Common Causes of Infinite Loops
- Infinite loops cause frustrating hangups in your program.the programmer and a computer image by Andrey Andreev from Fotolia.com
A computer programming loop executes an iterative process that runs a finite number of times (n). Set a variable i, known as the loop variant, and perform a test called a termination check. If the test evaluates to true, then the loop will terminate.
A simple example loop prints the numbers from 1 to 10. Create a loop variant i and set the value to 1. On each iteration of the loop, print the current value of i and increment i by 1. The termination check will end the loop if i is greater than 10 at the end of the loop body.
i = 1
loop
print i
i = i + 1
if i <= 10 then goto loop
However, a few common programming errors will result in infinite loops that can hang your program. - The termination check relies on the loop variant i getting closer to the termination condition. If the loop variant stays constant and doesn't change, then the termination check will always fail and the loop will continue indefinitely.
This problem will also occur if the loop variant depends on an unaccounted-for condition. Suppose your program prints every number between 1 and 5, then 7, then terminates. Your loop might look as follows:
i = 1
loop
print i
if i < 5 i = i + 1 (increments the loop variant, prints the numbers 1 through 5)

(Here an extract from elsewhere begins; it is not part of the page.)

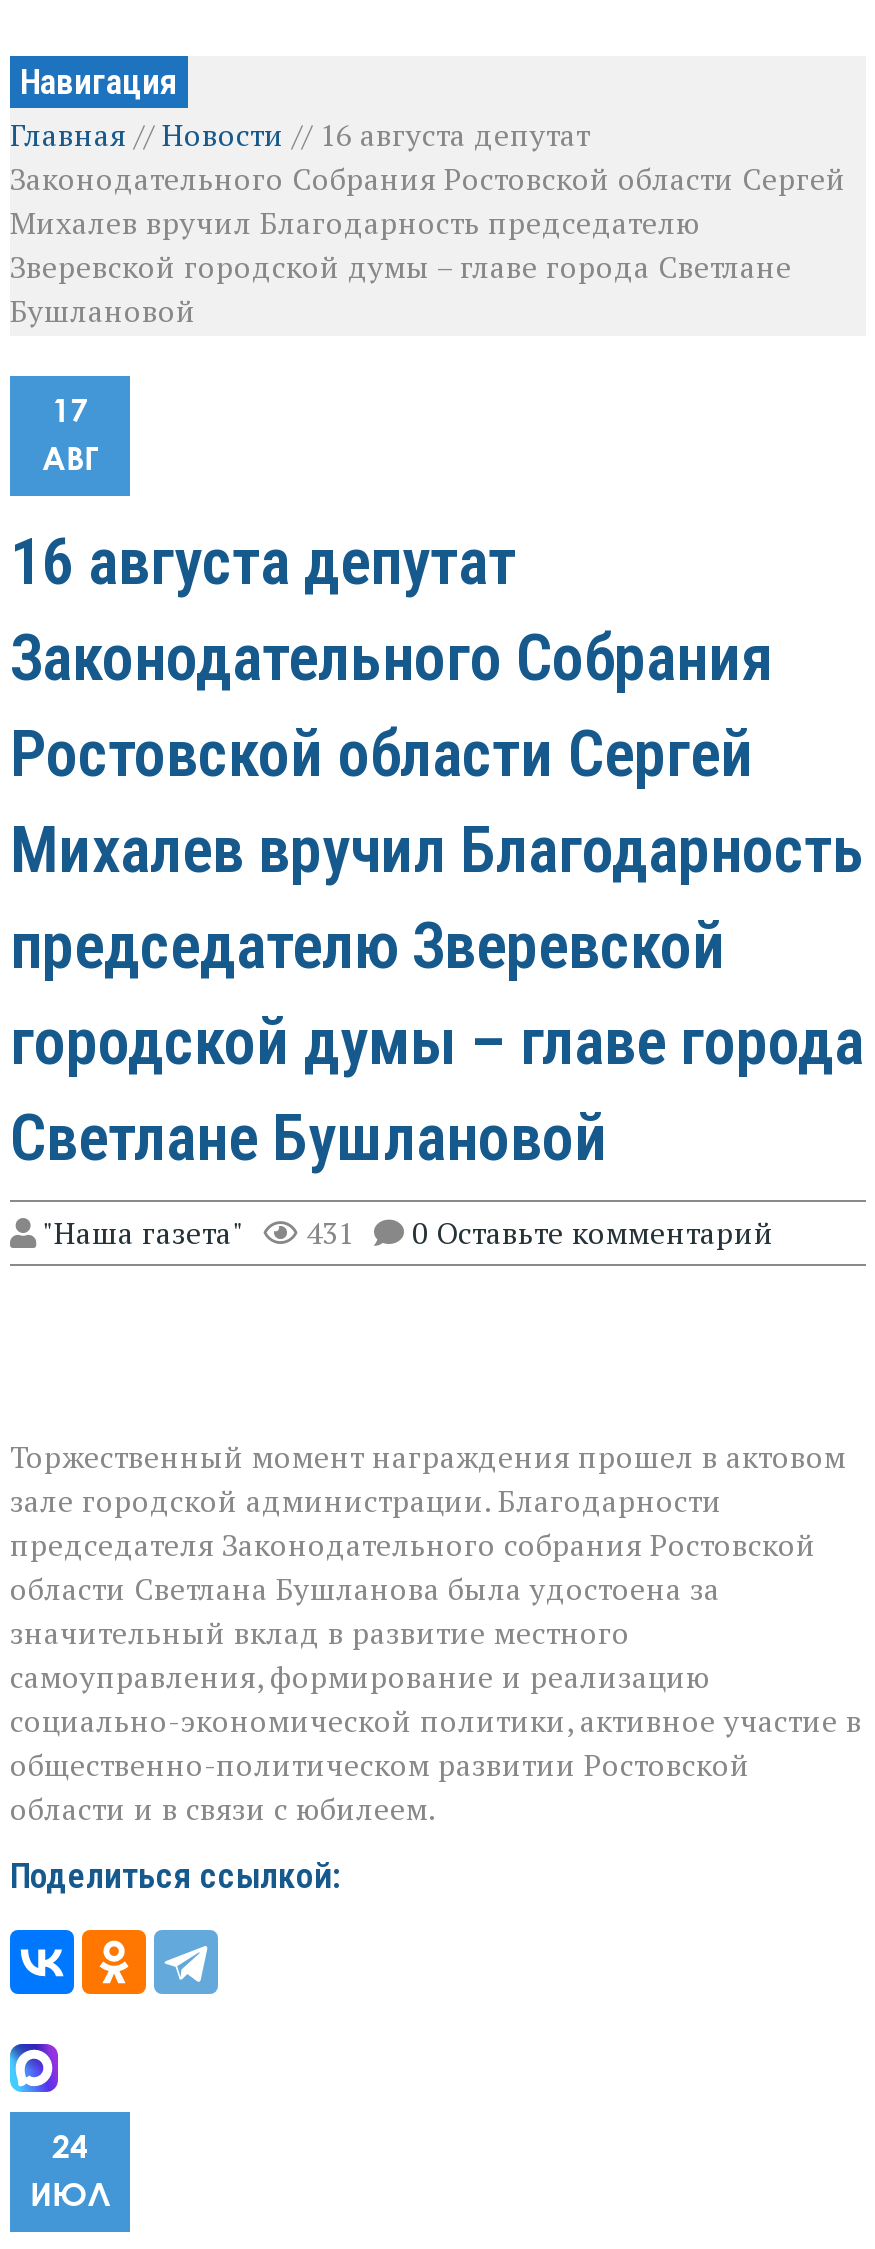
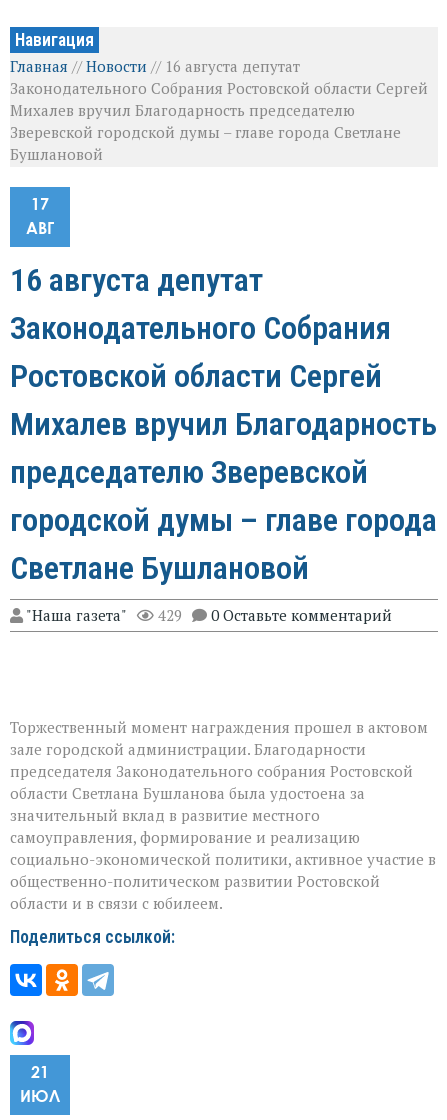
- "Наша газета" 431 0 Оставьте комментарий
+ "Наша газета" 429 0 Оставьте комментарий

- 24
+ 21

if i <= 7 goto loop (resets the loop for values of i less than or equal to 7)
In this loop, when i reaches 5, the loop will restart without ever incrementing and print 5 forever. The program must include a line that changes the loop variant.
i = 1
loop
print i
if i < 5 i = i + 1 (increments the loop variant, prints the numbers 1 through 5)
else i = i + 2 (increments by 2 when i reaches 5)
if i <= 7 goto loop (resets the loop when i reaches 7)
This loop will terminate after i reaches 7. - You may set a command in the middle of the loop body that resets the loop variant and creates an infinite loop. For example:
loop
i = 1 (resets the loop variant to 1)
print i
i = i + 1
if i < 5 goto loop
This sets i back to 1 at every iteration, yielding an infinite loop. - The loop variant must go toward the termination condition on each iteration.
i = 1
loop
print i
if i = 2 then i = i - 1
i = i + 1
if i < 3 goto loop
In this example the loop will hang when i reaches 2. You might make this kind of mistake when writing complicated loops like string parsing. - i = 1
loop
print i
i = i + 1
if i > 0 goto loop
In this example, the termination condition will cause an infinite loop as i increases without limit on every iteration.